NOTE: Unlike Condi-the-Poseur, Alberta really could speak another language.
Alberta received her undergraduate degree from Mary Hardin-Baylor College in Belton, Texas, a Juris Doctor degree from George Washington University law school, and an LLB degree from the University of Alabama School of Law. While in Washington, D.C., Alberta was an attorney in the office of the Solicitor of the United States Department of Agriculture and then practiced law [NOTE: a woman, in the '40s..., no mean feat there] in the firm of McFarland and Sellers. In 1947 she and her husband, Jay W. Murphy, moved to Tuscaloosa, Alabama where her husband was on the faculty of the University of Alabama School of Law.
Already, think about what a tough and pioneering woman Alberta was. . . But her career's just beginning. . .
From 1961 to 1971 she
taught in the political science department at the University of Alabama. As a long-time member and president of the Tuscaloosa League of Women Voters, Alberta
worked on voter registration throughout the state. She was
a founding member and served for four years as president of the Tuscaloosa Council on Human Relations, a group established in 1956 to promote improved race relations. In 1968
she was a challenge delegate of the National Democratic Party of Alabama at the Chicago convention. She
ran twice, in 1972 and 1974, for the Democratic Party nomination for Alabama's 7th Congressional District.
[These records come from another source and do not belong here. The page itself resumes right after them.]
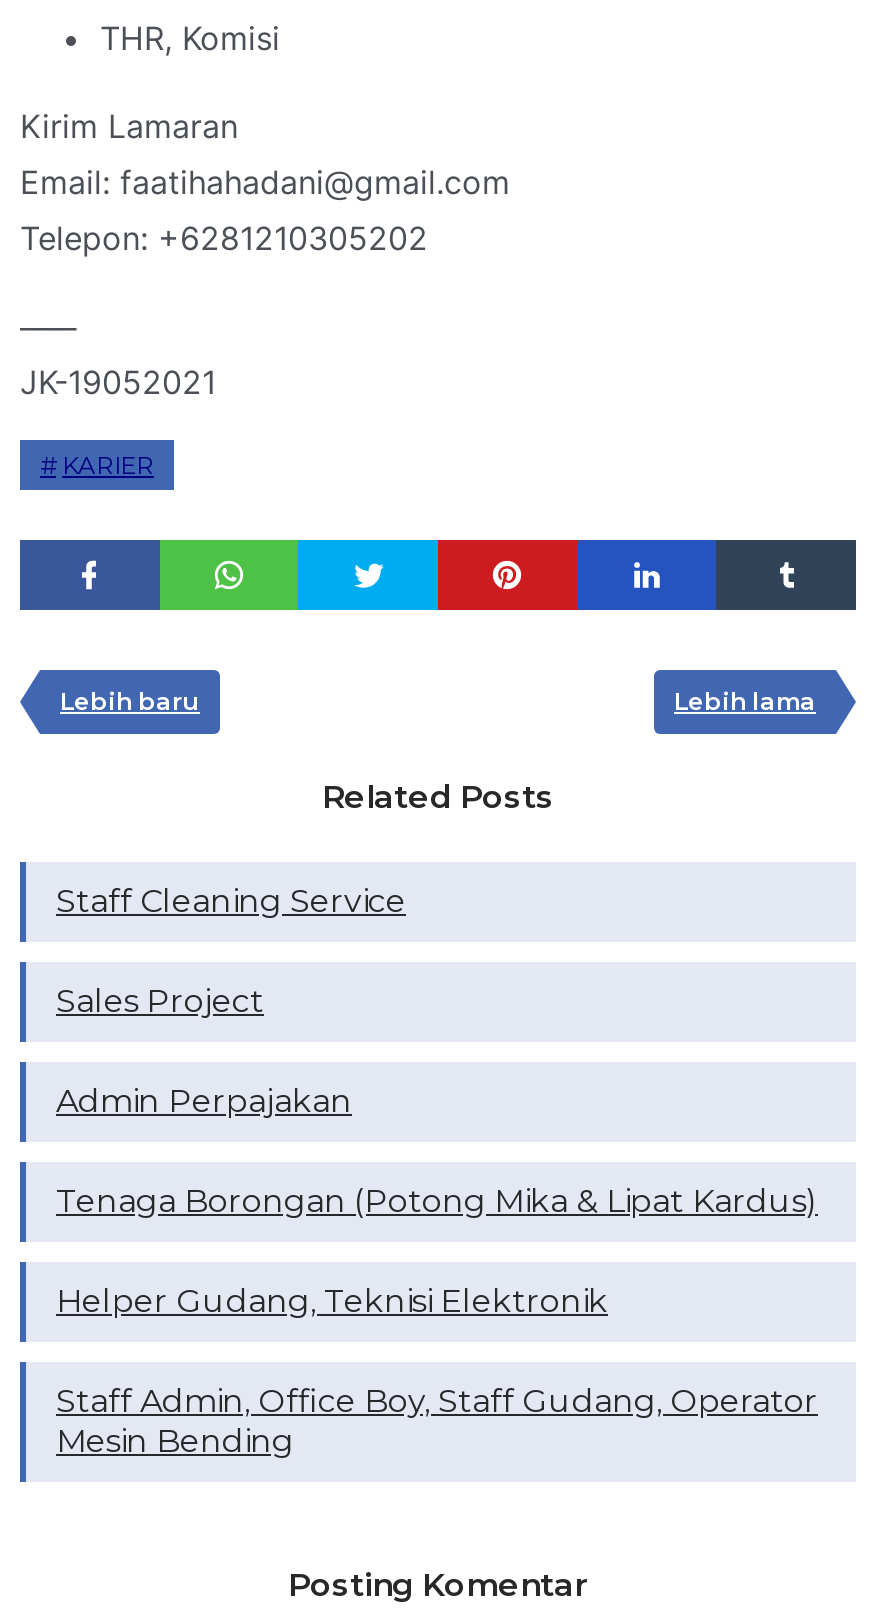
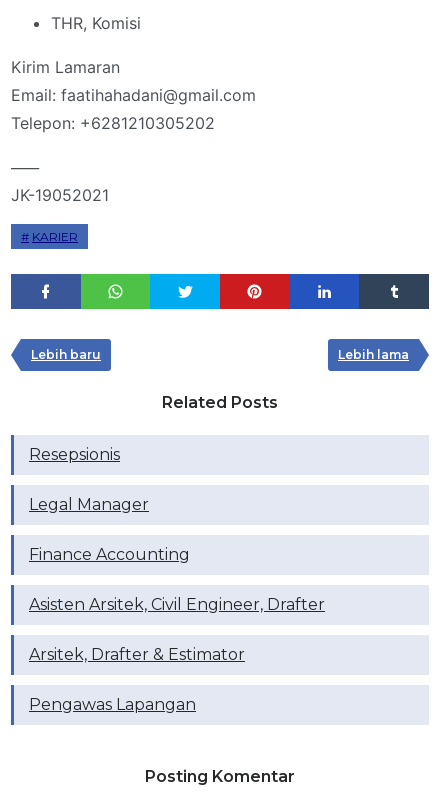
- Staff Cleaning Service
+ Resepsionis

- Sales Project
+ Legal Manager

- Admin Perpajakan
+ Finance Accounting

- Tenaga Borongan (Potong Mika & Lipat Kardus)
+ Asisten Arsitek, Civil Engineer, Drafter

- Helper Gudang, Teknisi Elektronik
+ Arsitek, Drafter & Estimator

- Staff Admin, Office Boy, Staff Gudang, Operator
- Mesin Bending
+ Pengawas Lapangan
As a Fulbright Scholar in 1966, Alberta traveled throughout Korea with her husband, studying legal services in Korea. She co-authored with her husband the book, Legal Profession in Korea. [In Korea, Alberta] . . . also lectured on American government at Ewha University, and on constitutional law at Seoul National University.
In 1972 . . . [Federal] Judge Frank Johnson [NOTE: Judge Frank Johnson was the U.S. District Court Judge who ORDERED George C. Wallace to protect Civil Rights Marchers marching from Selma to Montgomery in 1965, following the infamous events of "Bloody Sunday" at the Edmund Pettus Bridge in Selma] appointed Alberta to serve on the Bryce [Hospital] Human Rights Committee, a group that oversaw compliance with the court's order requiring sweeping reforms in the treatment of the mentally ill in Alabama. Those reforms were based on a "constitutional right to treatment" for residents of mental institutions, a legal theory she helped to develop.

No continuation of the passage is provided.